« Somoza est un fils de pute, mais c’est notre fils de pute », disait Roosevelt à propos du président du Nicaragua. Une phrase criante de vérité et qui pourrait se conjuguer à l'infini avec la France et certains chefs d'Etat.

Pourquoi la France traite-t-elle aujourd’hui avec l’infréquentable Arabie Saoudite ? Nous avons trouvé la réponse dans une phrase qu’aurait prononcée un certain Roosevelt en 1939…

« Somoza est un fils de pute, mais c’est notre fils de pute. » C’est en ces termes, prêtés à Franklin D. Roosevelt, que le chef d’Etat américain parlait du président du Nicaragua lors de son intronisation. Autrement dit, Somoza était, certes, un dictateur sanguinaire, mais il servait les intérêts des Etats-Unis dans leur lutte contre le communisme.

Si la célèbre phrase n’a peut-être, en réalité, jamais été prononcée par Roosevelt, elle en reste tout de même d’une vérité criante. Plus de soixante-quinze ans plus tard, elle pourrait d’ailleurs s’appliquer à nombre de chefs d’Etat, de Netanyahu pour les Américains à Bachar el-Assad pour les Russes. Le leader de Podemos, Pablo Iglesias, s’est d’ailleurs approprié cette même phrase pour qualifier la relation entre Kadhafi et les Européens devant le Parlement européen.
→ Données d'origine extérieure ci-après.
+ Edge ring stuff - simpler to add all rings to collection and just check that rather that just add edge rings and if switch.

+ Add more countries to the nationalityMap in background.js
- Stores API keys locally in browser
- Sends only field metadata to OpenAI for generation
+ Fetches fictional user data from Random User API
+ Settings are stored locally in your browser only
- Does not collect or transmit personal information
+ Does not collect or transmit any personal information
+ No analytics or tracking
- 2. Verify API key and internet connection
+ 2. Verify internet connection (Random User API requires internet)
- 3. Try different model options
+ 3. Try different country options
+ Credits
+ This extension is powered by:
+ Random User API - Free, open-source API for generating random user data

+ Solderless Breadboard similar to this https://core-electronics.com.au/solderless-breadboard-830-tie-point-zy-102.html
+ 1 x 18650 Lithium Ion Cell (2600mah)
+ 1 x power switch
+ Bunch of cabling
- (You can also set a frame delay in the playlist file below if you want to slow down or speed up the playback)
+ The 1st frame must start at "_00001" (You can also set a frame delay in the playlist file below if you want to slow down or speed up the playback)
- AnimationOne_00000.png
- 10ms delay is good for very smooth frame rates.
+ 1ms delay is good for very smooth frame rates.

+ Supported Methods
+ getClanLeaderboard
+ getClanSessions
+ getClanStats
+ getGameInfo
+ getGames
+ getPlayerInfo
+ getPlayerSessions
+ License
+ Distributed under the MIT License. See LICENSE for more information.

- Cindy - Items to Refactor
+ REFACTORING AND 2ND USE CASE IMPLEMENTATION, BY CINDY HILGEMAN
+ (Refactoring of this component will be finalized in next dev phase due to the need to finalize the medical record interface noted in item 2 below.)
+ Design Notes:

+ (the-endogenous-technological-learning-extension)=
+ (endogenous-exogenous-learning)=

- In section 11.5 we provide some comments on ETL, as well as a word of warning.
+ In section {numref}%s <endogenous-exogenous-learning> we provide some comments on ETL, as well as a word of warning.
Du côté français, le pouvoir a ses « fils de p… », notamment en Afrique. Plusieurs présidents y règnent en dictateurs, modifiant à leur guise la constitution de leur pays sans que ça ne pose problème à la France. Mais s’il est un roi de la catégorie qui surpasse sans aucun doute ces dictateurs africains, c’est bien le roi Salmane ben Abdelaziz Al Saoud et toute sa famille. Car le régime de Ryad cumule les dossiers à charge contre lui :

  • Depuis 2013, le pays maltraite de nombreux migrants sans papier, comme le dénonce Human Rights Watch dans un rapport intitulé : « Détenus, battus, expulsés : Exactions saoudiennes contre les migrants au cours des expulsions de masse. » L’Arabie Saoudite aurait expulsé une moyenne de près de 2 000 clandestins par jour, sans « leur assurer une procédure juridique régulière, notamment le droit de contester leur expulsion », précise l’ONG.
  • Le royaume puni l’homicide, le viol, le vol à main armée, le trafic de drogue, la sorcellerie, l’adultère, la sodomie, l’homosexualité, le sabotage, et l’apostasie par la peine de mort. Si bien que l’on ne compte plus les décapités par sabre, les lapidations, crucifixions et exécutions par arme à feu. Au cours de l’année 2014, le royaume saoudien avait exécuté 87 personnes. Le 23 mars dernier, ce chiffre montait déjà à 76 rien que pour l’année 2016.
  • Amnesty International dénonce de son côté « des dizaines de défenseurs des droits humains emprisonnés. » C’est le cas de Raïf Badawi, fouetté régulièrement.
  • Enfin, le royaume aurait, jusqu’à aujourd’hui, tué plus de 3 000 civils au Yemen pour une action d’envergure menée avec une coalition qui marie la carpe et le lapin. 

Le roi Salmane ben Abdelaziz Al Saoud et son entourage sont donc sans conteste des « fils de p… », mais une Légion d’honneur, 10 milliards de dollars de contrats commerciaux et des livraisons d’armes plus tard, on remarque que, comme le disait si bien Franklin D. Roosevelt, ce sont bien les « fils de p… » de la France. A moins que ce ne soit l’inverse.